Mademoiselle Julie [Saison 2011-2012]

Commentaire du metteur en scène.

Au cours de la fiévreuse nuit d’ivresse de la Saint-Jean, Mademoiselle Julie succombe aux charmes de son domestique. Cette fusion funeste et brutale les mènera tous deux aux confins de la folie…Avec Mademoiselle Julie, Auguste Strindberg signe une œuvre à la croisée de deux crises simultanées : celle de la hiérarchie sociale et celle de la hiérarchie des sexes. Mais ces crises hiérarchiques sont des brasiers inextinguibles et les questions éternelles et abyssales qu’elles ont soulevées demeurent. Le dramaturge suédois nous fait explorer ici le rapport maître/serviteur dans toute sa sauvagerie, en tant que phénomène tout à la fois politique et social, mais aussi sexuel.

Si les différences de classes sont moins patentes aujourd’hui qu’en 1888, les différences et les injustices entre les êtres sont, elles, encore bien vives. Le désir d’ascension me semble loin d’avoir disparu, même si les frontières sociales sont aujourd’hui plus facilement franchissables.

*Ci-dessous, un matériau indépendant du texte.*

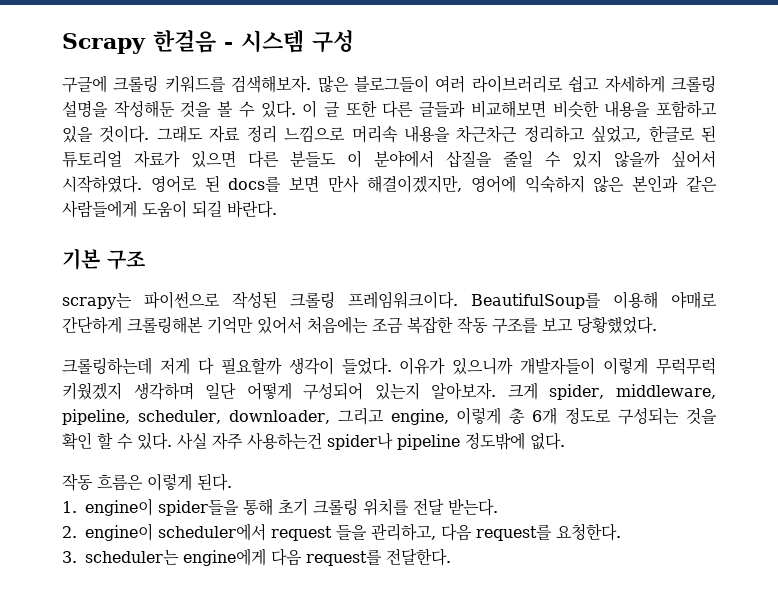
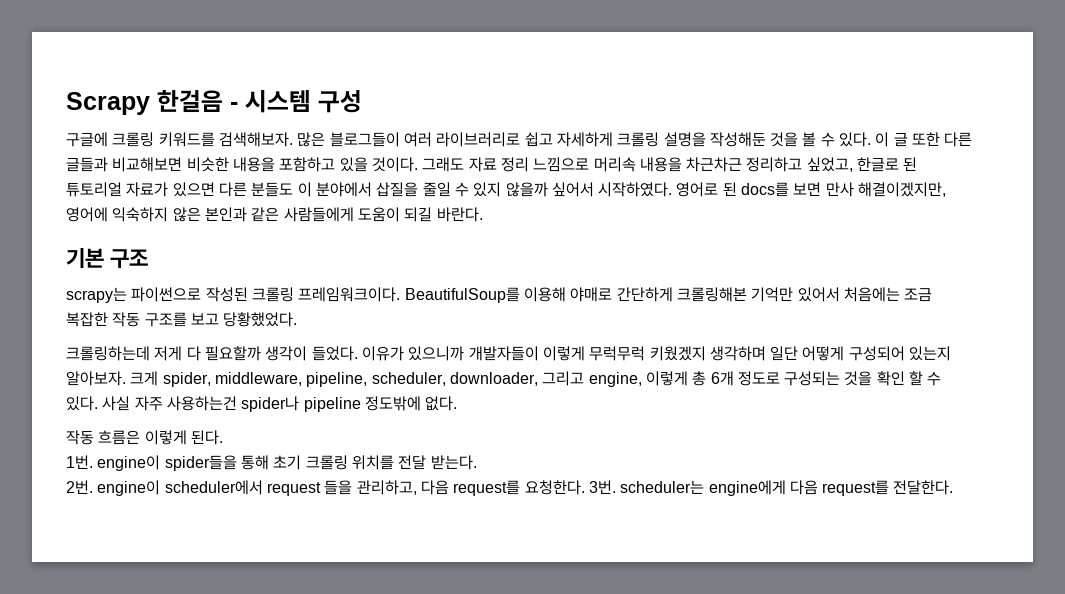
- 1. engine이 spider들을 통해 초기 크롤링 위치를 전달 받는다.
+ 1번. engine이 spider들을 통해 초기 크롤링 위치를 전달 받는다.
- 2. engine이 scheduler에서 request 들을 관리하고, 다음 request를 요청한다.
- 3. scheduler는 engine에게 다음 request를 전달한다.
+ 2번. engine이 scheduler에서 request 들을 관리하고, 다음 request를 요청한다. 3번. scheduler는 engine에게 다음 request를 전달한다.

Mais c’est précisément l’envie d’autre chose, l’envie d’une autre vie, de celle de l’autre (dans ce qu’on s’en représente), qui m’intéresse ici. Car l’Autre, ce Grand Autre à jamais séparé de nous, celui de l’autre sexe, l’irréductible différent, peut avoir l’air, du coup, de posséder ce que l’on n’a pas. Ou ce que l’on a perdu. Ou bien encore, menacerait-il de nous prendre ce que nous avons… En somme, à travers la véritable guerre des sexes pour le pouvoir qui se joue dans Mademoiselle Julie, c’est à une guerre du fantasme que nous assistons. Une guerre pour le fantasme d’un paradis perdu et qui ira jusqu’à la dévoration de l’autre. L’ogre Jean craint de toute sa force l’ogresse Julie, et leurs morsures mutuelles seront mortelles et irréparables. Le décalage historique entre nous et Strindberg crée une tension et confère à ce passé une valeur d’énigme qui nous amène à nous confronter à nous-mêmes : à notre histoire et à notre rapport d’aujourd’hui à la question de la relation homme-femme. Le combat de Jean et de Julie n’est pas si lointain de la bataille que nous menons encore de nos jours, même si nous la dissimulons mieux, sous un discours sur l’égalité des sexes ou la libération de la femme. Les enjeux sont toujours aussi cruciaux et cette pièce renvoie cruellement, sauvagement à des questions bien enfouies et encore sans réponses.
Toutefois, cette « tragédie naturaliste », comme l’a sous-titrée le dramaturge, nous emmène loin, bien au-delà du naturalisme, vers un théâtre intime aux frontières du réel et du rêve, un théâtre psychique proche du songe (ou du cauchemar) : Strindberg laisse s’échapper l’irrationnel, par toutes les fissures de l’enchaînement hoquetant des répliques ou de l’articulation désordonnée des discours. Si Mademoiselle Julie est solidement ancrée dans la vie quotidienne (tout se passe dans la cuisine), celle-ci se voit comme épurée, magnifiée jusqu’au tragique, dans un monde où le tangible et l’invisible se côtoient et rendent le familier étrange : la technique du gros plan permet de nous faire entendre les discordances et les mystères de la vie intime dans sa grande barbarie. Nous sommes dans l’œil d’un cyclone, au bord de l’effondrement, et ce focus sur l’extrêmement petit de ce théâtre de chambre finit par devenir révélateur et ouvre les portes du monde et de l’universel. Le spectateur devient alors le propre spectateur de lui-même.